8
Я иногда спрашиваю себя, что так привлекает ко мне людей с вывихнутыми мозгами: неврастеников, невротиков, психопатов и в особенности евреев? Вероятно, в здоровом нееврее есть что-то такое, что возбуждает еврея, как вид кислого ржаного хлеба. Взять хотя бы Молдорфа, который, по словам Бориса и Кронстадта, сделал из себя Бога. Этот маленький гаденыш ненавидел меня жгучей ненавистью, но не мог без меня обойтись. Он периодически являлся за получением своей дозы оскорблений — они на него действовали как тонизирующее. Правда, вначале я был терпелив с ним — как-никак он платил мне за то, что я его слушал. И если я не проявлял особой симпатии, то по крайней мере умел слушать молча, когда пахло обедом и небольшой суммой на карманные расходы. Потом я понял, что он мазохист, и стал время от времени открыто над ним смеяться; это действовало на него, точно удар хлыста, вызывая новый бурный прилив горя и отчаяния. Вероятно, все между нами обошлось бы мирно, если бы он не взял на себя роль защитника Тани. Но Таня еврейка, и потому это было для него этическим вопросом. Он хотел, чтобы я оставался с мадемуазель Клод, к которой, должен признаться, я по-настоящему привязался. Он иногда давал мне деньги, чтоб я мог с ней спать. Но потом он понял, что я неисправимый развратник.

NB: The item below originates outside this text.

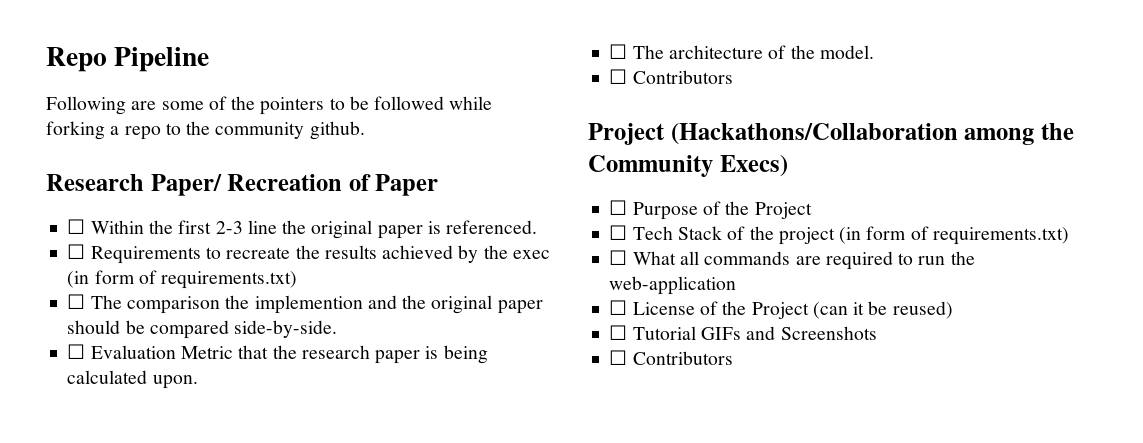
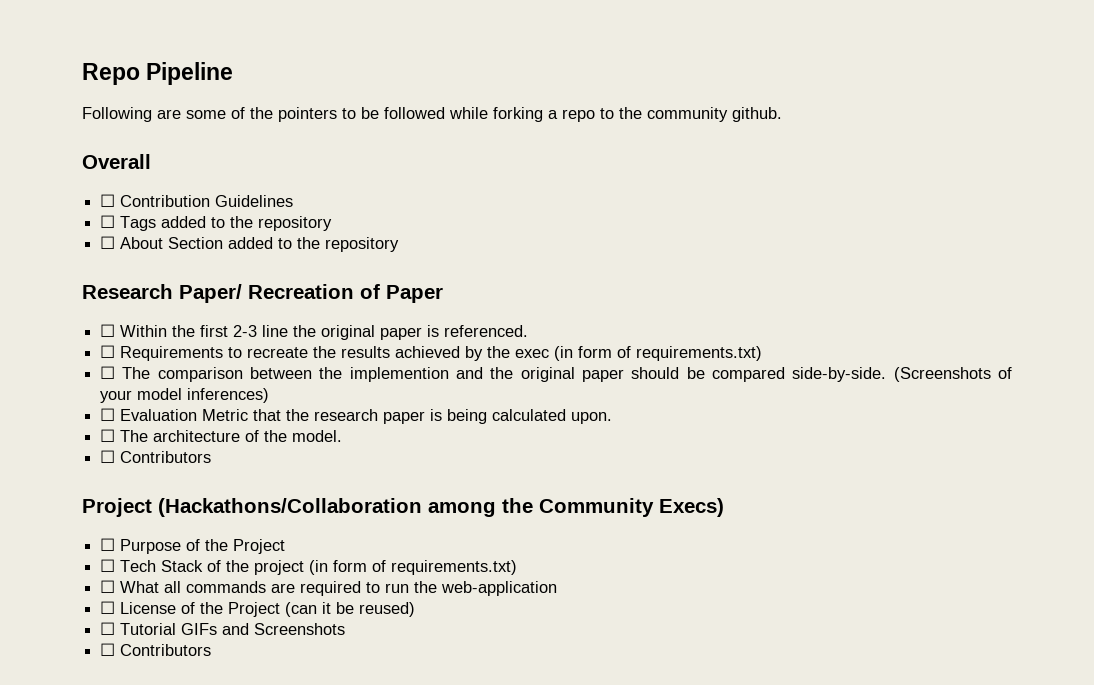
(365, 130) none -> [82,154,151,169] [100,194,294,207] [100,215,333,231] [100,236,400,252] // Overall // ☐ Contribution Guidelines // ☐ Tags added to the repository // ☐ About Section added to the repository
(220, 305) none -> [250,367,313,379] between
(338, 329) none -> [893,367,1013,382] [100,388,270,403] (Screenshots of your model inferences)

Я упомянул сейчас Таню, потому что она недавно вернулась из России — несколько дней назад. Она ездила одна, Сильвестр оставался в Париже, чтобы получить работу. Он окончательно бросил литературу и посвятил свою жизнь новой Утопии. Таня хотела, чтобы я поехал вместе с ней в Россиию, лучше всего в Крым, и начал там новую жизнь. Мы устроили славную попойку у Карла, где и обсуждали эти планы. Меня интересовало, чем бы я мог там зарабатывать себе на жизнь — мог бы я, например, стать там корректором? Таня сказала, что об этом я не должен беспокоиться — работа непременно найдется, если я буду серьезным и искренним. Я попытался сделать серьезное лицо, но получилось что-то трагическое. В России не нужны печальные лица, там хотят, чтобы все были бодры, полны энтузиазма, оптимизма и жизнерадостности. Для меня это звучало так, будто речь шла об Америке. Но от природы мне не дано такого энтузиазма. Конечно, я не сказал об этом Тане, но тайно я мечтал, чтобы меня оставили в покое в моем закутке, пока не начнется война. Вся эта затея с Россией слегка расстроила меня. Таня пришла в такой раж, что мы прикончили полдюжины бутылок дешевенького винца. Карл прыгал вокруг нас, как блоха. Он достаточно еврей, чтобы потерять голову при мысли о России. Карл требовал, чтобы мы с Таней немедленно поженились. «Сейчас же! — кричал он. — Вам нечего терять!» Он даже придумал предлог, чтобы куда-то уйти на время и дать нам возможность воспользоваться его кроватью. Таня тоже хотела этого, но Россия настолько заслонила для нее все остальное, что она растратила это время на разговор, отчего я стал нервным и раздражительным. Но, так или иначе, пора было поесть и идти на работу. Мы забрались в такси на бульваре Эдгара Кине. Это был великолепный час для прогулки по Парижу в открытой машине, а вино, которое булькало в наших животах, делало ее еще приятнее. Для меня все это тоже было как сон: моя рука была под Таниной блузкой, и я сжимал ее грудь. Я видел под мостами воду и баржи, а вдали Нотр-Дам, точь-в- точь как на открытках, и думал о том, что чуть не попался на удочку. Но даже пьяный я твердо знал, что никогда не променяю всю эту круговерть ни на Россию, ни на рай небесный или земной. Стоял чудесный день, и я думал о том, что скоро мы наедимся до отвала и закажем что-нибудь этакое, какое-нибудь хорошее крепкое вино, которое утопит в нас всю эту русскую чушь. С такими женщинами, как Таня, в полном соку, надо быть осторожным. Иначе они могут стащить с вас штаны прямо в такси.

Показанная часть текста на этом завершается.